L'approche en termes de classes sociales reste nécessaire : un homme cadre gagne 2,4 fois plus qu'un ouvrier, les ouvriers qualifiés fument 2,3 fois plus que les professions intellectuelles, et 56,5 % des cadres vivent dans les grands centres urbains contre 28,4 % des ouvriers : la société française est faite de groupes hiérarchisés, aux inégalités cumulatives, aux pratiques distinctes et aux espaces séparés, que la ségrégation résidentielle re-creuse depuis les années 1980. Mais elle ne suffit pas : à classe égale, les femmes gagnent 14,0 % de moins que les hommes, et jusqu'à 26,1 % de moins après 60 ans ; la séparation et la charge d'enfants font basculer une employée dans la précarité ; la même classe ouvrière se partage entre métropoles et campagnes, et la structure des capitaux sépare les cadres dirigeants des professions intellectuelles. La société française se décrit donc comme un espace social à plusieurs dimensions, celui de Bourdieu, où la classe se combine avec le genre, l'âge, le ménage et le lieu, et où les inégalités sont multiformes et cumulatives. Reste une question ouverte : si les classes existent « en soi », peu de Français s'y reconnaissent « pour soi » ; les Gilets jaunes ont pourtant montré qu'une conscience commune peut renaître, mais sur des bases, territoriales et fiscales, qui ne sont plus exactement celles de la classe.
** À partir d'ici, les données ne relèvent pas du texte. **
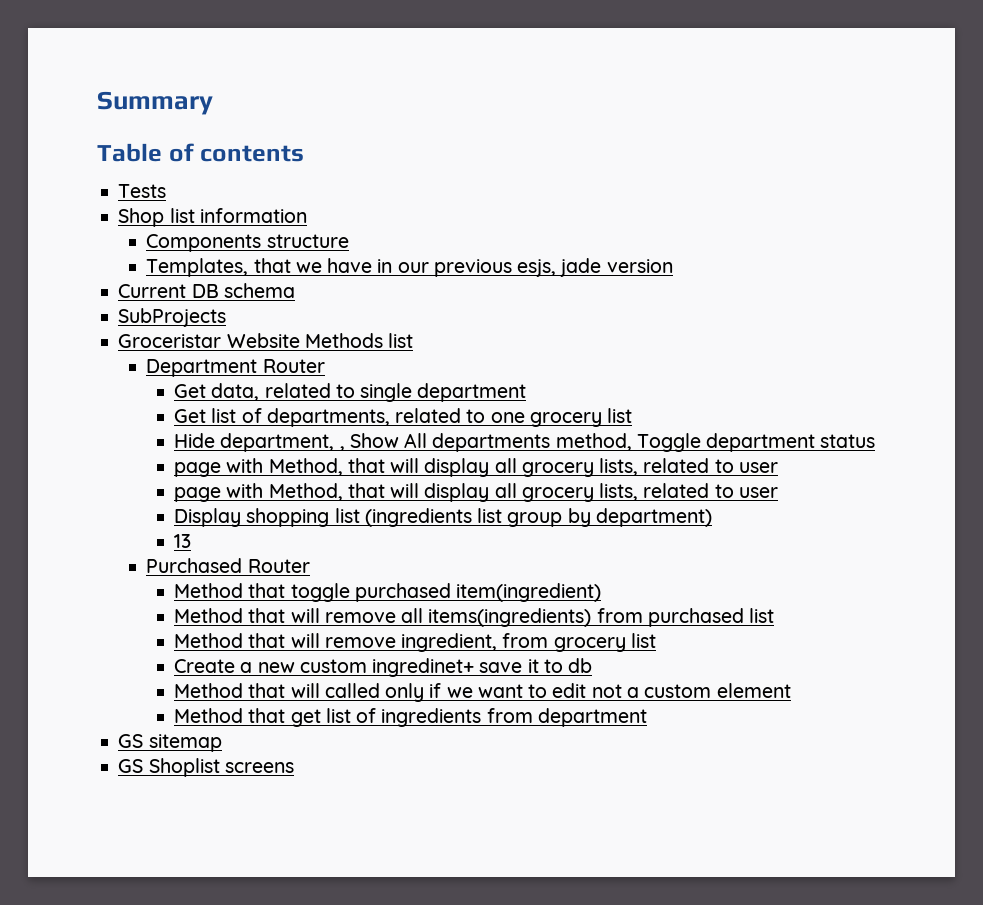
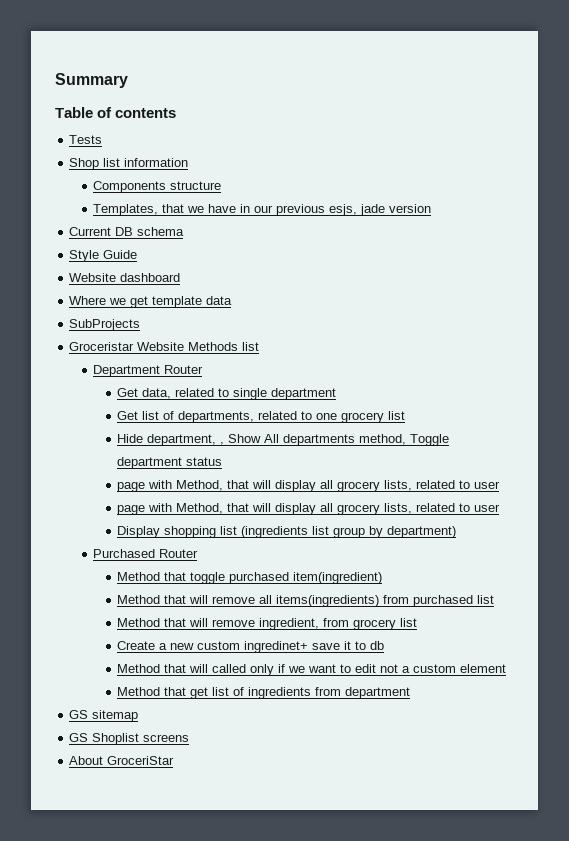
(295, 290) none -> [69,250,138,262] [69,273,181,282] [69,296,233,308] // Style Guide // Website dashboard // Where we get template data
[174,534,192,548] // 13 -> (457, 532) none
(294, 767) none -> [69,756,175,765] // About GroceriStar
Ce que le correcteur attend.

Notions incontournables : classes sociales (Marx, Weber), PCS, espace social et capitaux (Bourdieu), inégalités cumulatives, rapports sociaux de genre, composition du ménage, cycle de vie, lieu de résidence, distances inter et intra-classes, moyennisation et retour des classes, identification subjective. « Suffit-elle » exige les deux faces : une copie qui ne fait que démontrer la persistance des classes, ou qui les déclare disparues, plafonne à la moyenne ; le plan-catalogue des critères sans hiérarchie entre eux non plus. Chaque document doit être cité avec sa donnée : le document 2 se lit dans les deux sens (ségrégation entre classes, dispersion à l'intérieur de chacune), le document 4 prouve à la fois la force de la classe (rapport de 1 à 2,4) et celle du genre (14,0 % à temps de travail égal), et le document 1 n'est pas une anecdote mais l'illustration du cumul des facteurs. Hors-sujet fréquents : la mobilité sociale, la justice sociale, le seul récit des transformations depuis 1950.